Campaigners have filmed shocking footage of a Red deer stag being hunted by the Quantock Stag Hounds in Somerset on Thursday 25 October 2018.

The hunt took place about ten miles from Taunton near the picturesque West Somerset Railway line at Crowcombe Heathfield and lasted for three hours.

A combination of horse riders, dogs and four wheel drive vehicles were used to harass and harry the stag through woods for nearly two hours, eventually forcing him out into the open and on his own.

At this stage film clearly shows his mouth gasping and tongue lolling. There is a heaviness to his gait.

About an hour later two hounds, which had been set to follow the stag by scent, had chased him to exhaustion. He lay down behind a tree in some undergrowth. The hounds barked incessantly at him, rushing forwards and jumping back as the desperate stag used his antlers to keep them from attacking.

When gunmen from the Quantock Stag Hounds get within close range the stag jumps up and makes a final dash for freedom. The hounds give chase and five minutes later, away from cameras, the stag is killed.

Hunt followers and riders then gather in the woods for the traditional carve-up, where the body is divided into trophies for people to take away and remember their day.

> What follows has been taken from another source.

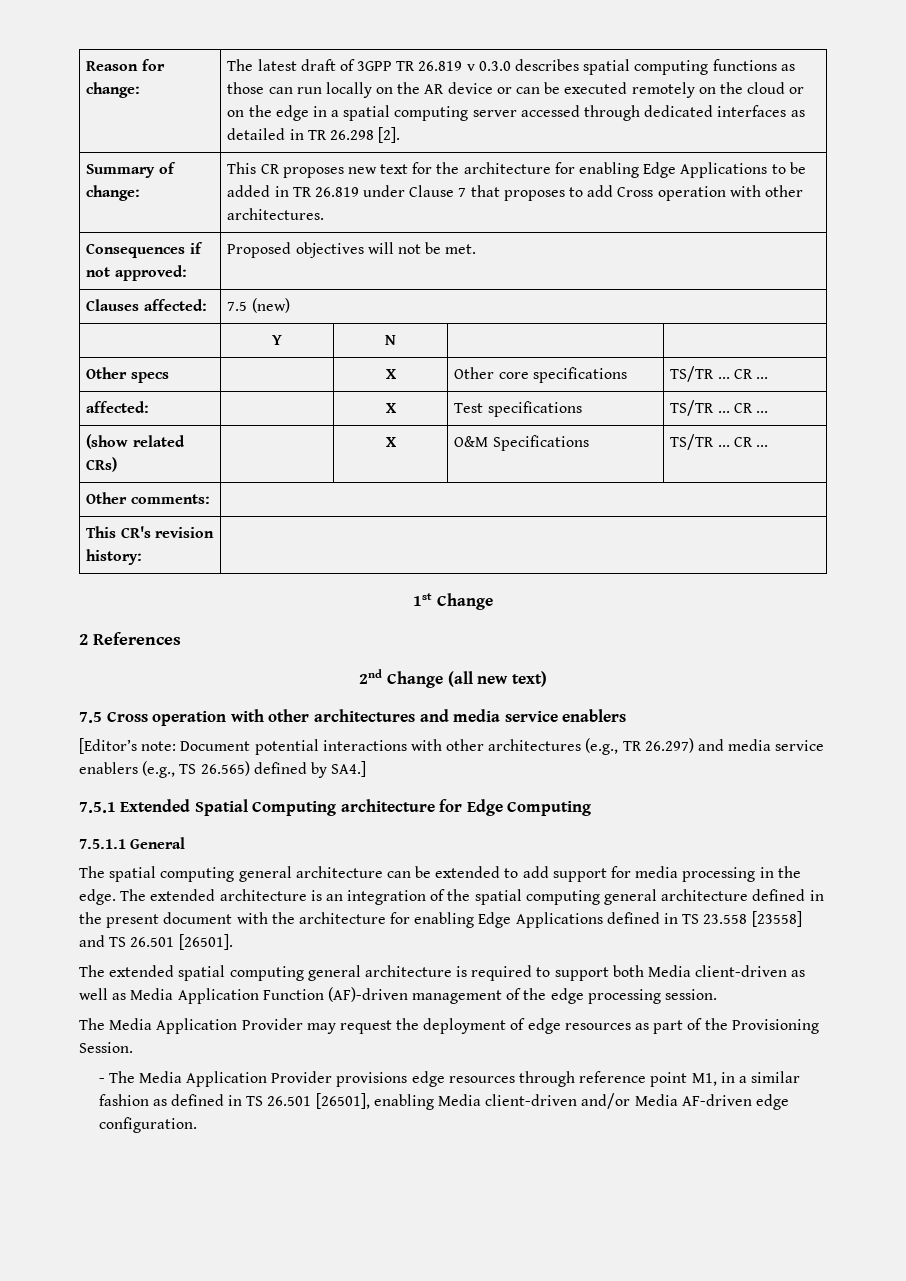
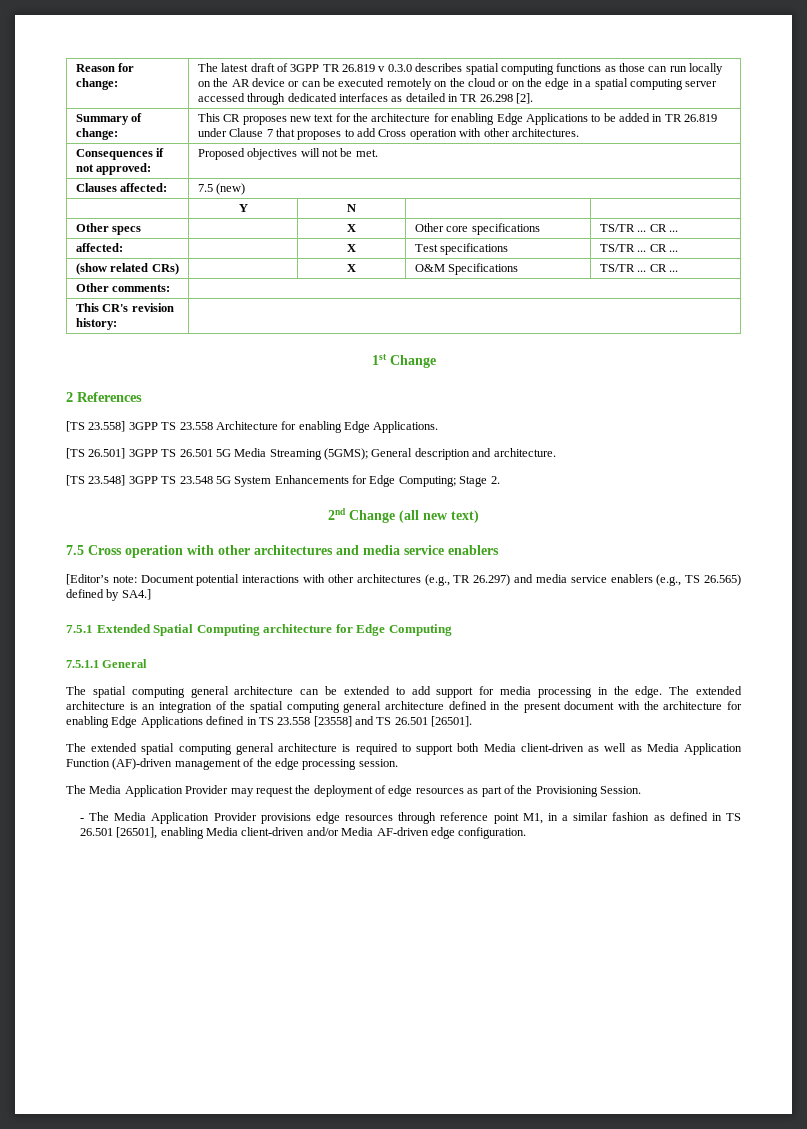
+ [TS 23.558] 3GPP TS 23.558 Architecture for enabling Edge Applications.
+ [TS 26.501] 3GPP TS 26.501 5G Media Streaming (5GMS); General description and architecture.
+ [TS 23.548] 3GPP TS 23.548 5G System Enhancements for Edge Computing; Stage 2.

Many people think that stag hunting was banned when the Hunting Act (2004) made chasing and killing most wild mammals with dogs illegal. But it hasn’t quite worked out like that. Stag hunters in the West Country have reinvented their bloodsport with subtle differences which allow them to exploit loopholes and circumvent the law, including;

  • Claiming to be conducting Research & Observation, in the same way as Japanese and other whaling nations carry on killing under the pretence of scientific research.
  • Flushing to guns. The Hunting Act (2004) provides for this, so long as only two hounds are used and the stag is shot as soon as possible.

The National Trust banned stag hunting in 1997 after Professor Patrick Bateson published a report which found that hunting deer with hounds inflicted cruelty and distress far beyond anything they might experience in nature.

Stag hunting was prohibited on Forestry Commission land in 1997 too.

Campaigners have documented numerous incidents of trespass by the Quantock Stag Hounds on National Trust and Forestry Commission land during September and October 2018.

The Quantock Stag Hounds hunt deer with dogs Mondays and Thursdays throughout September to April.